The Separation Tax: When You Split Data Between Your Relational And Vector DB
As my agentic applications grew more complex, I started uncovering problems that weren’t visible when everything was stateless. At first, while I was proving out small tools (single-shot prompts, temporary context, no persistence), things were simple. But once I layered in state—then agents that manage state and use RAG to retrieve context dynamically—the architecture itself became part of the problem space.
In a previous post, I argued that agentic applications need deterministic foundations.
The short version: if the top of your stack is intentionally non-deterministic (creative, adaptive AI), the foundation has to be rock-solid.
However, non-determinism isn’t the only cost you pay when you separate vector and relational data in RAG applications. You eventually encounter a separation tax on correctness, simplicity, performance, and observability.
The Cost of Separation
When I first added RAG, I reached for a vector database for embeddings and kept CockroachDB for relational data.
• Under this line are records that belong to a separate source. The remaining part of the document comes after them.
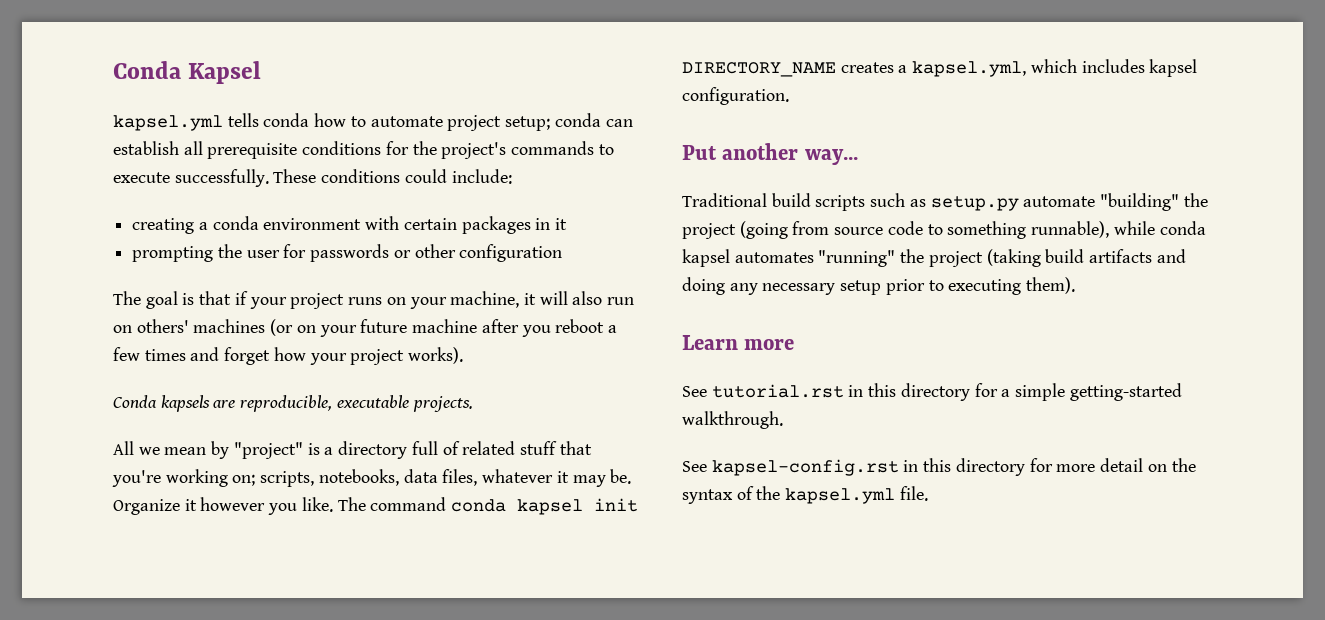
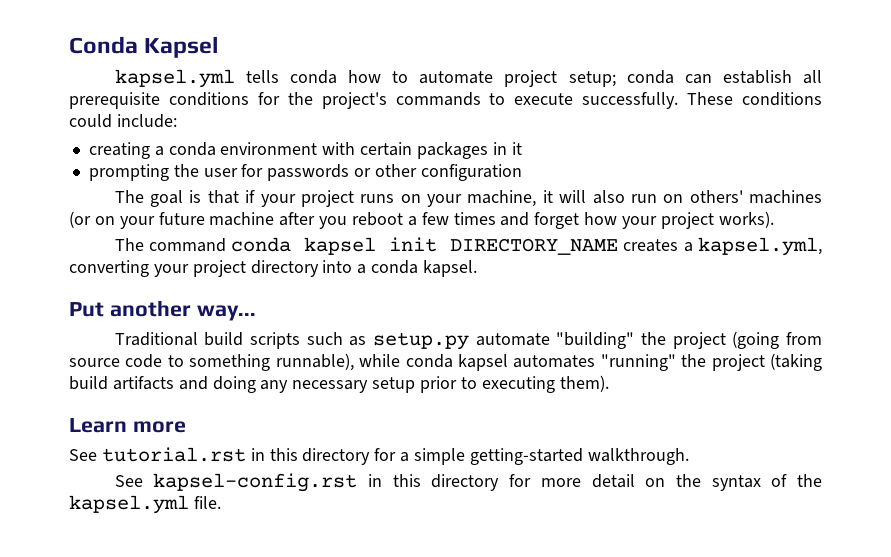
[113,395,473,412] [113,441,592,459] [112,469,632,487] [113,497,333,515] Conda kapsels are reproducible, executable projects. // All we mean by "project" is a directory full of related stuff that you're working on; scripts, notebooks, data files, whatever it may be. Organize it however you like. -> (774, 219) none
[1030,59,1198,77] [682,87,789,105] which includes kapsel configuration. -> [69,260,478,277] converting your project directory into a conda kapsel.

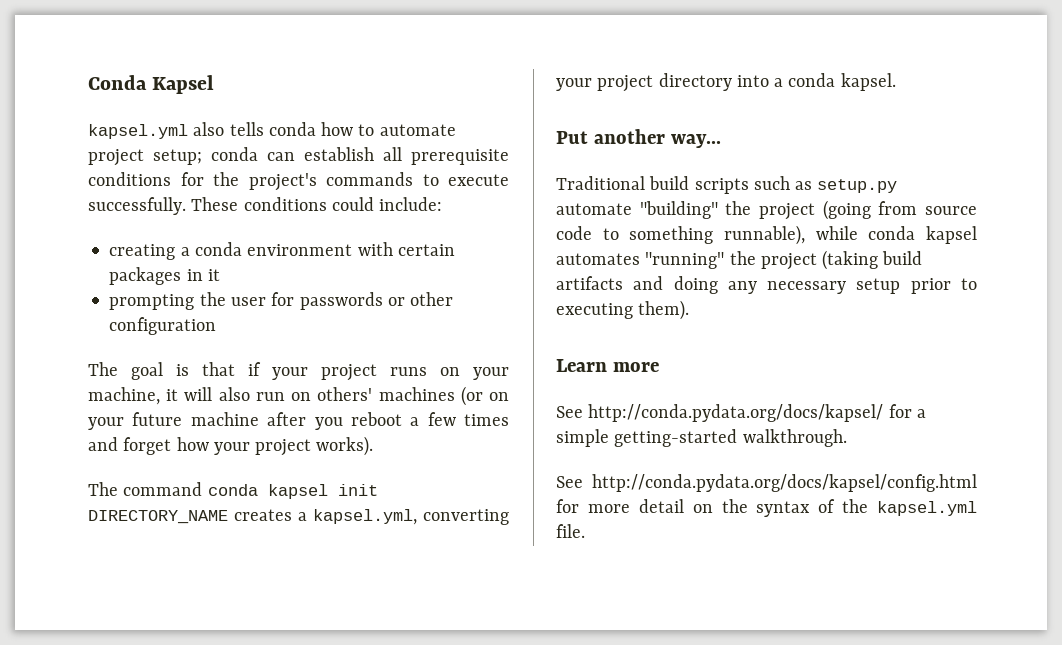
(235, 78) none -> [193,122,225,136] also
[101,447,371,465] tutorial.rst in this directory -> [588,404,884,422] http://conda.pydata.org/docs/kapsel/
[153,473,500,492] kapsel-config.rst in this directory -> [592,474,977,492] http://conda.pydata.org/docs/kapsel/config.html

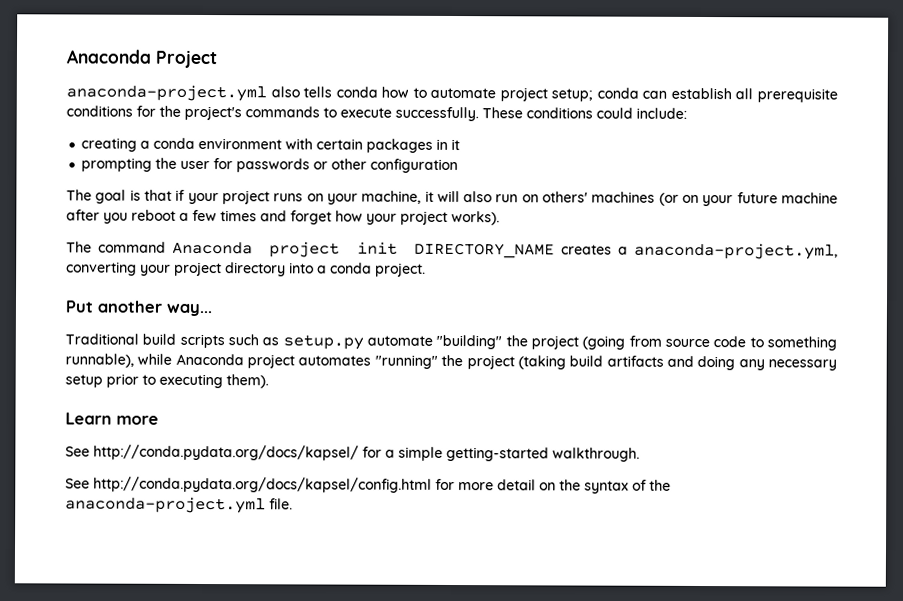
[88,75,215,94] [88,124,188,139] Conda Kapsel // kapsel.yml -> [66,49,218,69] [66,84,267,102] Anaconda Project // anaconda-project.yml
[207,484,328,499] conda kapsel -> [171,241,341,258] Anaconda project
[313,509,417,525] kapsel.yml, -> [634,242,838,260] anaconda-project.yml,
[840,73,896,91] kapsel. -> [375,262,426,277] project.
[868,226,977,244] conda kapsel -> [175,353,296,369] Anaconda project
[877,501,977,516] kapsel.yml -> [65,496,266,514] anaconda-project.yml

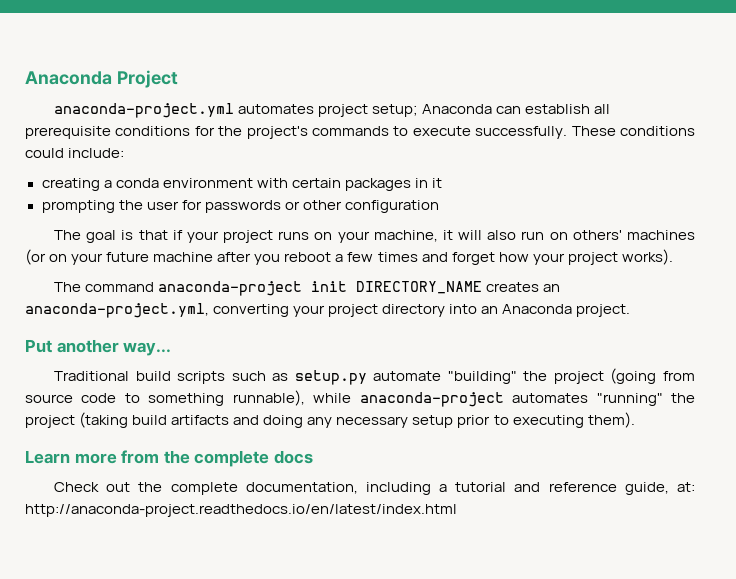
[270,86,497,99] also tells conda how to automate -> [238,104,315,114] automates
[596,87,639,99] conda -> [422,104,493,114] Anaconda
[171,241,341,258] Anaconda project -> [158,281,303,296] anaconda-project
[618,246,629,255] a -> [543,284,561,292] an
[317,262,372,274] a conda -> [481,304,573,314] an Anaconda
[175,353,296,369] Anaconda project -> [359,392,504,407] anaconda-project
[65,444,640,462] [65,476,671,494] [65,496,293,514] // See http://conda.pydata.org/docs/kapsel/ for a simple getting-started walkthrough. // See http://conda.pydata.org/docs/kapsel/config.html for more detail on the syntax of the anaconda-project.yml file. -> [121,450,313,467] [54,482,696,495] [25,504,457,517] from the complete docs // Check out the complete documentation, including a tutorial and reference guide, at: http://anaconda-project.readthedocs.io/en/latest/index.html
On paper, it looked fine:
structured metadata in CRDB,
embeddings in a vector store,
application/agents orchestrating both.
In practice, separation shows up as four recurring costs:
1) Correctness drift (not just dual-writes)
Yes, dual-writes can leave embeddings stale, but another issue is policy and retrieval diverging:
Permissions/region/PII flags live in relational tables, while retrieval happens elsewhere.
You end up filtering after retrieval, which means the model may see candidates it shouldn’t or reason from an incomplete snapshot.
2) Complexity
Two systems = two schemas, two backups, two monitoring planes, two incident playbooks.
You need glue for sync, retries, and idempotency.
Every feature that touches knowledge now crosses a boundary and doubles in complexity.
3) Performance taxes you can’t index away
More hops: app → vector DB → app → relational DB (then post-filter).
Bigger candidate sets: vague prefiltering in the vector tier, precise constraints later.
Worse tail latency: small percentiles dominate user perception, and each hop compounds it.
4) Observability gaps
You can’t EXPLAIN an end-to-end plan across two engines.
You see half-plans and infer the rest.
Fingerprinting and regression tracking break across the boundary.
Once you move out of POC territory, these can become serious headaches. As with any problem, there are many approaches you could take. In my case, I reached for simplicity.
With a relational database that supports Vector types, I’m able to simplify my designs so retrieval, policy, and state coexist to coordinate.
From Separation to Co-Location (What We’ll Build Next)
In my real applications, I was not using the Reporter. But I’ll stick with that as an example, just to keep the context.
Imagine you’re a consultant for a company that specializes in tuning databases. We could update the Reporter App such that it has a feature to perform similarity searches. This would enable you to explore actions and outcomes taken on systems similar to one you’re tuning. But your company may have clients who only want to share data with consultants named on the project. So we’ll need to account for that as well.
For this update, we want to design the system such that:
Embeddings and metadata live together in a relational database,
Guardrails (PII, region, role) are enforced inside the retrieval query,
Writes are atomic (report text + embedding update in a single transaction),
And observability (e.g.,
EXPLAIN ANALYZE) applies to the whole plan.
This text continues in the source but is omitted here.